[Screenshot and code edit data]
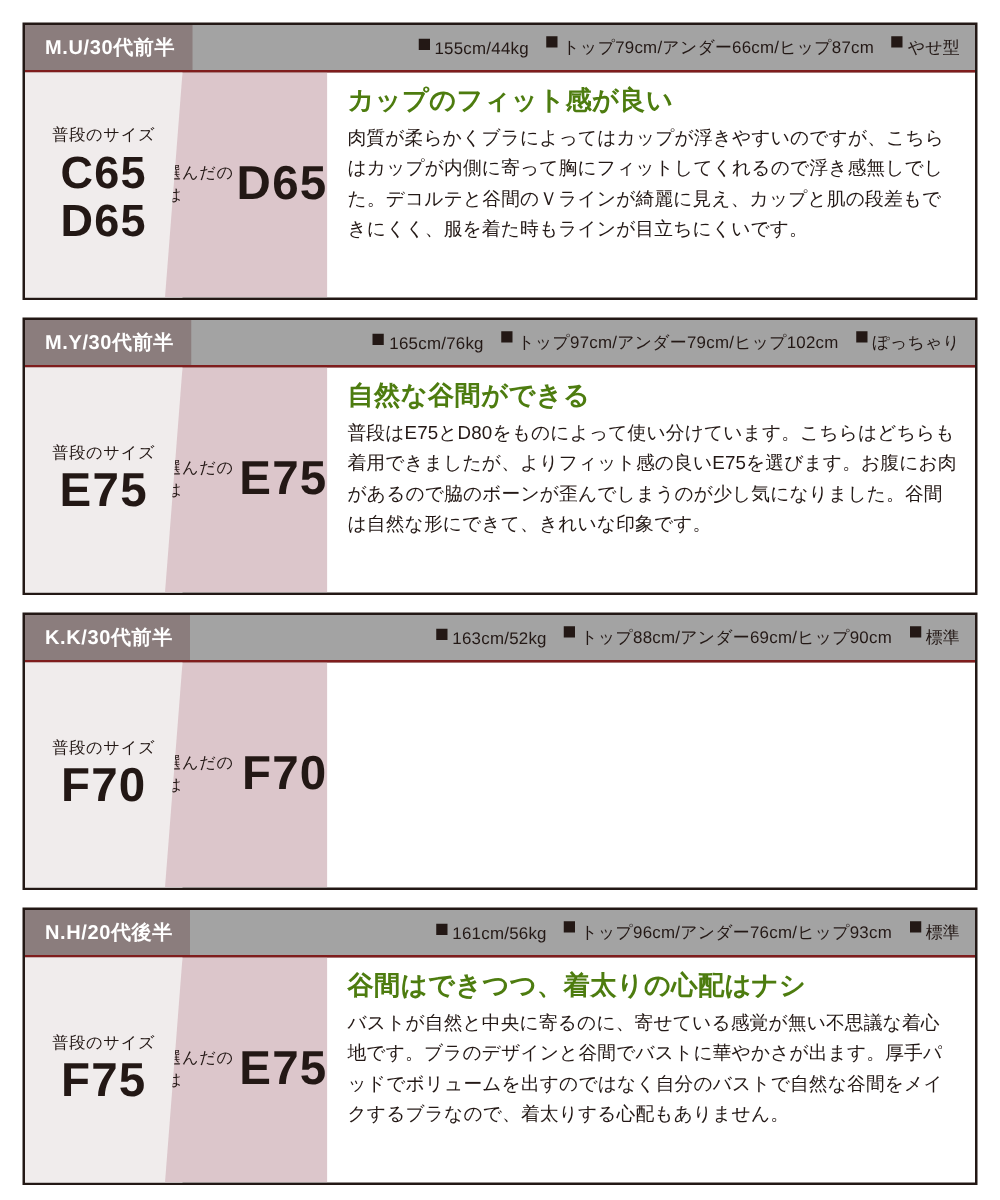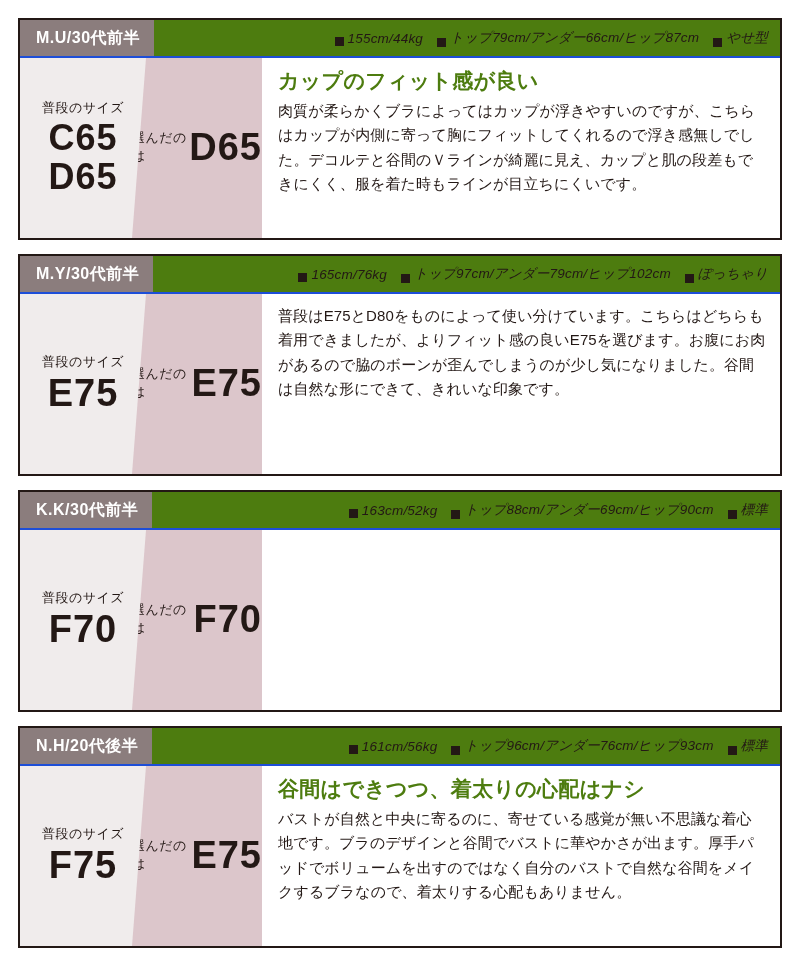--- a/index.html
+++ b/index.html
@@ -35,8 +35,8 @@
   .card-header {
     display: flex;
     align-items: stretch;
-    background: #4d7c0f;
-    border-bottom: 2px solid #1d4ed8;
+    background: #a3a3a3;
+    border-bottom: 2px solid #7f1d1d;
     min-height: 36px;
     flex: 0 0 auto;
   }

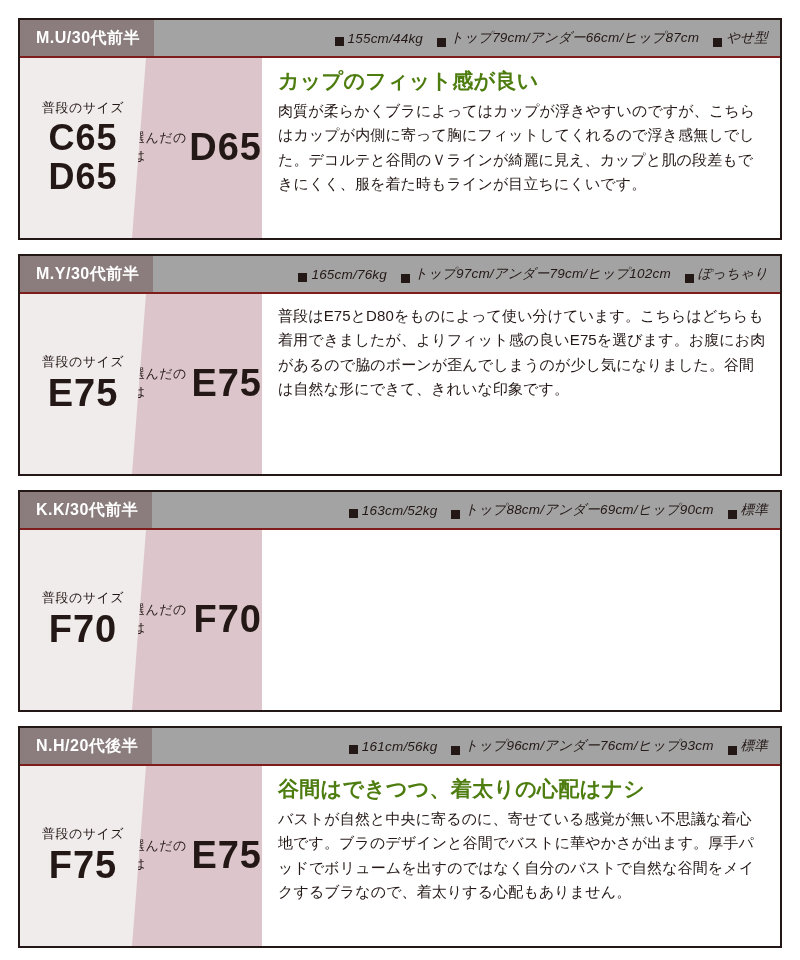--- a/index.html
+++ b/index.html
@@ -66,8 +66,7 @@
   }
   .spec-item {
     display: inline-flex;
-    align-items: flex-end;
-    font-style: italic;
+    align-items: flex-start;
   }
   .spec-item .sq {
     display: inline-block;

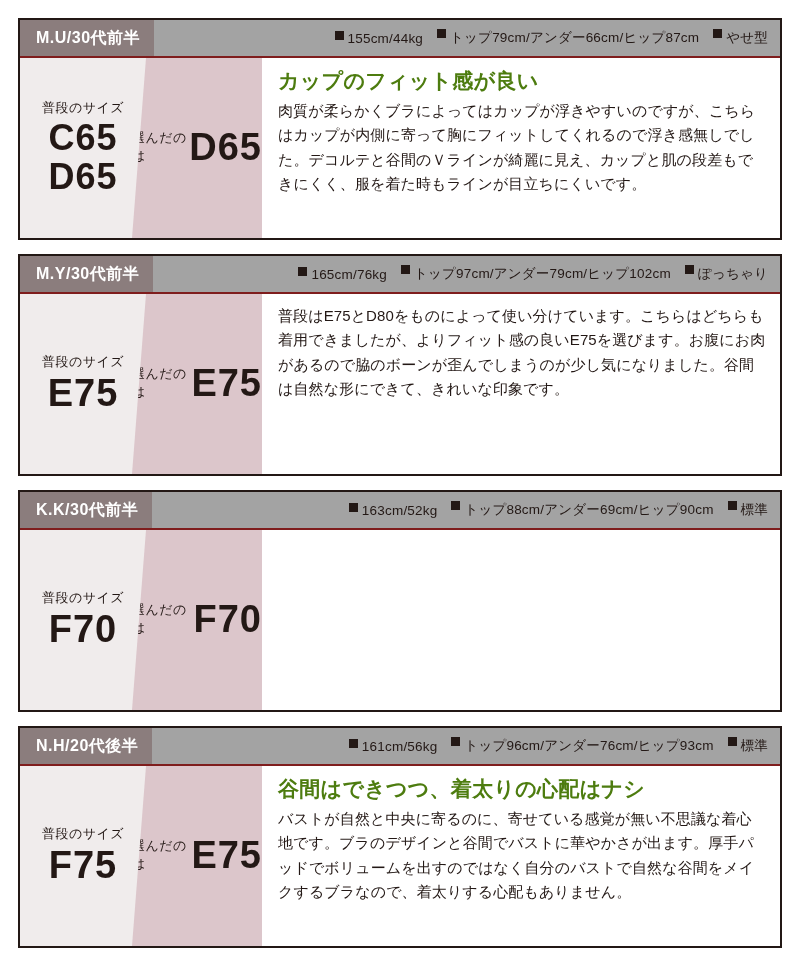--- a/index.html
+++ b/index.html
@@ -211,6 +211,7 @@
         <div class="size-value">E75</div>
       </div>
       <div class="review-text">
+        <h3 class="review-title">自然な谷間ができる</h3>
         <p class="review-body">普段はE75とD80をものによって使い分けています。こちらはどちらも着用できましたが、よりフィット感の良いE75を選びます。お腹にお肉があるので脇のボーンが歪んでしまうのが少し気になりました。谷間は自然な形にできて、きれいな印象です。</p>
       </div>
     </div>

* Task to complete *
In the records, how many lines hold the word "background"? Answer with the number and no other words.

* Written answer *
2